Plusieurs auteurs ont mentionné l’AMI comme la première ligne de traitement de l’arthrofibrose après une ATG (4,6,7,14,15). Cependant, Arbuthnot et Brink ont rapporté l’utilisation de l’arthrolyse arthroscopique comme traitement de première ligne de l’arthrofibrose avec de bons résultats à court terme (16). L’étude d’Issa et al. (5) a montré une différence dans la distribution des patients entre les groupes d’AUM précoce et tardif en ce qui concerne l’âge du patient, le statut tabagique et la présence d’une maladie cardiaque, mais la nature de la distribution n’a pas été mentionnée dans l’article (5). Cependant, d’autres auteurs ont suggéré que la rigidité est associée à certains facteurs, tels que l’âge, le sexe, la prédisposition génétique, le statut socio-économique (15,17). Le diabète sucré a été montré comme étant associé à la raideur par Yercan et al. (4) et Scranton (15). L’étude de Pfefferle et al. ne montre pas d’association entre la raideur et le diabète sucré mais montre une association avec l’obésité et la consommation de nicotine (17). Les patients ayant subi au moins deux opérations antérieures sur le genou ont montré des résultats statistiquement significatifs plus mauvais en ce qui concerne la flexion absolue du genou et les gains en flexion du genou par rapport à ceux ayant subi une ou deux opérations antérieures (18). Ipach et al. ont également montré qu’une flexion <70° avant l’AUM n’entraînait pas de gain en flexion (18).

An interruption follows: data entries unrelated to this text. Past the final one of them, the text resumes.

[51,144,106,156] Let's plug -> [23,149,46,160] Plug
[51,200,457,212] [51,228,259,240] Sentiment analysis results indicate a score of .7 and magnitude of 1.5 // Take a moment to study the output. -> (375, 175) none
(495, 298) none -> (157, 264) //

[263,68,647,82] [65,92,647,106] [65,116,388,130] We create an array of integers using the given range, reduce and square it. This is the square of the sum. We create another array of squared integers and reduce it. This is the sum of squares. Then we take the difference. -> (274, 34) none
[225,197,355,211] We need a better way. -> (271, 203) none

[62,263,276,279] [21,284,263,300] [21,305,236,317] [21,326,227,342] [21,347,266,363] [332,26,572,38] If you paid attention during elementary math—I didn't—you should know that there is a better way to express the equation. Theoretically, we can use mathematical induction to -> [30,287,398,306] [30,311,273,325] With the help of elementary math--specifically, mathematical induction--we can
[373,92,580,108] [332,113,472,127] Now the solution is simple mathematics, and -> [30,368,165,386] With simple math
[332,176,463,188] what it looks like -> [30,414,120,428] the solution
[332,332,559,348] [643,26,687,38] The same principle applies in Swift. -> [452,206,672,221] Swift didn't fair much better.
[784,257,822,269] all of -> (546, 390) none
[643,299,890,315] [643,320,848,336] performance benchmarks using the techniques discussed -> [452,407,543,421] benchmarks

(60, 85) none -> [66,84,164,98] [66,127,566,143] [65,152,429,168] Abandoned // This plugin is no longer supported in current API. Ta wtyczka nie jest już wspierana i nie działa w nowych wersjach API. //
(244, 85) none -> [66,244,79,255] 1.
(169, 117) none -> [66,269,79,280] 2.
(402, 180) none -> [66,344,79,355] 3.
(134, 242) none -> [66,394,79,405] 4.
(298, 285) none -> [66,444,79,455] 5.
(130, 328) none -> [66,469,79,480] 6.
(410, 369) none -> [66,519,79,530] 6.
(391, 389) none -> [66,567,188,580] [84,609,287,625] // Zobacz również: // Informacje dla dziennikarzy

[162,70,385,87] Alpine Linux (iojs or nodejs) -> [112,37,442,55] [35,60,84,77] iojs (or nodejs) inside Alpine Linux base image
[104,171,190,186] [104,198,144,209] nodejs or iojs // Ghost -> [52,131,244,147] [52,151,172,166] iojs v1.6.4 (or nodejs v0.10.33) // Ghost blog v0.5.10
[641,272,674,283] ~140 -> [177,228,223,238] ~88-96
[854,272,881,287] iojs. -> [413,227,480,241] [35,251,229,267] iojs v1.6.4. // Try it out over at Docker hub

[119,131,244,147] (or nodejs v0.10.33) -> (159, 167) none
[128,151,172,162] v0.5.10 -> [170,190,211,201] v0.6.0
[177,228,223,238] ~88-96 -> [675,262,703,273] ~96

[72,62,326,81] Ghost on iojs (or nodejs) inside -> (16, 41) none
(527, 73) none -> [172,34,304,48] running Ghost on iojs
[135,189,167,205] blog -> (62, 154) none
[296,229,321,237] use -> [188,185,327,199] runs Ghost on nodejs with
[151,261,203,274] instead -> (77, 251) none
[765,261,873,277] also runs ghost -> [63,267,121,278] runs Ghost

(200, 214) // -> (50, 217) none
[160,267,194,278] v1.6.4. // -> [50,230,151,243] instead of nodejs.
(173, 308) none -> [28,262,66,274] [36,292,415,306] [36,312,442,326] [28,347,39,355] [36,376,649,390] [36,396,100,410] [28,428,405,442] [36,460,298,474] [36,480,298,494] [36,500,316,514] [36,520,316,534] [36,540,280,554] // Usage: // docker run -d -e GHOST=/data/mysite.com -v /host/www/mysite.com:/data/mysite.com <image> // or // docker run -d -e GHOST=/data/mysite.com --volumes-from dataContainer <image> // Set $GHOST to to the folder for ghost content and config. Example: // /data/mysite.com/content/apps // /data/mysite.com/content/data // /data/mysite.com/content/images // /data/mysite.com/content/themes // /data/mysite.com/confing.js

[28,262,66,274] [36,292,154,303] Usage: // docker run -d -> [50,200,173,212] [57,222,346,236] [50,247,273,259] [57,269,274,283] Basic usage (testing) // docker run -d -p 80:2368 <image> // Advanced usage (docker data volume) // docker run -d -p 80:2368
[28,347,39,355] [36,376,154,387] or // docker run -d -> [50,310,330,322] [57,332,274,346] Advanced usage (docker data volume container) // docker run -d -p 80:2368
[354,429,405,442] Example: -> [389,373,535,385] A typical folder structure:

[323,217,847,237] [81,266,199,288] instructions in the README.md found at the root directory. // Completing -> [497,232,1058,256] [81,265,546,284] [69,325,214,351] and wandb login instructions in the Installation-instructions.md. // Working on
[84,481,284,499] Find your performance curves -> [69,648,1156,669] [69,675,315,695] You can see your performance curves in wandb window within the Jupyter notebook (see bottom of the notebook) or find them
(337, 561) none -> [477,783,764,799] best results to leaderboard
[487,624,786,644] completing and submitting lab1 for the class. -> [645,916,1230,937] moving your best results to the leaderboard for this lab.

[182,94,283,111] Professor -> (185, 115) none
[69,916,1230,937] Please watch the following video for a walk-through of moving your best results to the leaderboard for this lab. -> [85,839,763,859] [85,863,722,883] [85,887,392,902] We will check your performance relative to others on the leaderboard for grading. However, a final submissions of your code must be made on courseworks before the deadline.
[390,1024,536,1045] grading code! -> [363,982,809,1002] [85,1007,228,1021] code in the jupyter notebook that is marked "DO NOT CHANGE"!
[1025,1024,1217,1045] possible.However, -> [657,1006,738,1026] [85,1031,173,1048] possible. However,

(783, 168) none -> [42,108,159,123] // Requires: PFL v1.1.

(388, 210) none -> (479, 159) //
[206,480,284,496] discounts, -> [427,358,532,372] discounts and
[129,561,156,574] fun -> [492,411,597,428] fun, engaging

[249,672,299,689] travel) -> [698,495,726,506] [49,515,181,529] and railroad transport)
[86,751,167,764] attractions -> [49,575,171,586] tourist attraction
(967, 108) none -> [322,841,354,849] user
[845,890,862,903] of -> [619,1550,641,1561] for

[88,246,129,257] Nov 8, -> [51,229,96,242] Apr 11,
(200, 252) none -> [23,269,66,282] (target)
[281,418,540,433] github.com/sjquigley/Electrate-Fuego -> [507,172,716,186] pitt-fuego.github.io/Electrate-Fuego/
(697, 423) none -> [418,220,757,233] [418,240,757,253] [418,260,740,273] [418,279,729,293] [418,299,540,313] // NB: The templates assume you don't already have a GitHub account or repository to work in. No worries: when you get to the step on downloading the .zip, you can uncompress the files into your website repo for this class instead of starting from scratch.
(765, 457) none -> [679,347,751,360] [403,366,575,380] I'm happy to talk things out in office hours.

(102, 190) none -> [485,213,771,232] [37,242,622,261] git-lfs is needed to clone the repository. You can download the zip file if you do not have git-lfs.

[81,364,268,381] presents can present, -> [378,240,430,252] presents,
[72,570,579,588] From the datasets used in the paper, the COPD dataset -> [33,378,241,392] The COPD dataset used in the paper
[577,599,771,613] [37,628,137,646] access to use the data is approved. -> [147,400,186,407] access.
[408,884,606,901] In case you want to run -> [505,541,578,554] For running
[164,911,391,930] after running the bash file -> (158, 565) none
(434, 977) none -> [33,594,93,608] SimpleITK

En conclusion, cette étude d’Issa et al. rapporte que le résultat de l’AUM pour l’arthrofibrose après ATG est meilleur s’il est réalisé tôt. Certes, en comparant les études de la littérature (14) avec la présente étude, il s’agit d’une étude bien conçue avec une grande cohorte de patients et les résultats obtenus sont donc robustes. Nous soutenons donc l’idée que pour les patients qui développent une arthrofibrose après une ATG, une AUM précoce (<12 semaines) devrait être la première ligne de traitement. L’AUM ne doit être réalisée qu’après s’être assuré qu’il n’y a pas de défaut technique dans l’arthroplastie et qu’il n’y a pas de signe d’infection et de syndrome douloureux régional complexe. De plus, malgré la réalisation précoce de l’AMM, la littérature ne permet pas de savoir si le gain d’amplitude articulaire est maintenu sur une période donnée chez ces personnes. Enfin, d’autres études, de préférence prospectives, doivent être menées pour définir le meilleur moment pour effectuer une AUM pour l’arthrofibrose après une ATG et évaluer son résultat à long terme.